> **Data provided**
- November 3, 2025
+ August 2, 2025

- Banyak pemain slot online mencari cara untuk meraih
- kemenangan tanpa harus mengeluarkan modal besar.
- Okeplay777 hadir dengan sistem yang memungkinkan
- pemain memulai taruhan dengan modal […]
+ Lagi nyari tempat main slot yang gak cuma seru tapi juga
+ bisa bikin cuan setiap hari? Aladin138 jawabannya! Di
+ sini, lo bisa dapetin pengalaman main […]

> **Problem details**
Write out all of the records once more, exactly.

> **Response area**
- November 3, 2025
+ August 2, 2025

- Banyak pemain slot online mencari cara untuk meraih
- kemenangan tanpa harus mengeluarkan modal besar.
- Okeplay777 hadir dengan sistem yang memungkinkan
- pemain memulai taruhan dengan modal […]
+ Lagi nyari tempat main slot yang gak cuma seru tapi juga
+ bisa bikin cuan setiap hari? Aladin138 jawabannya! Di
+ sini, lo bisa dapetin pengalaman main […]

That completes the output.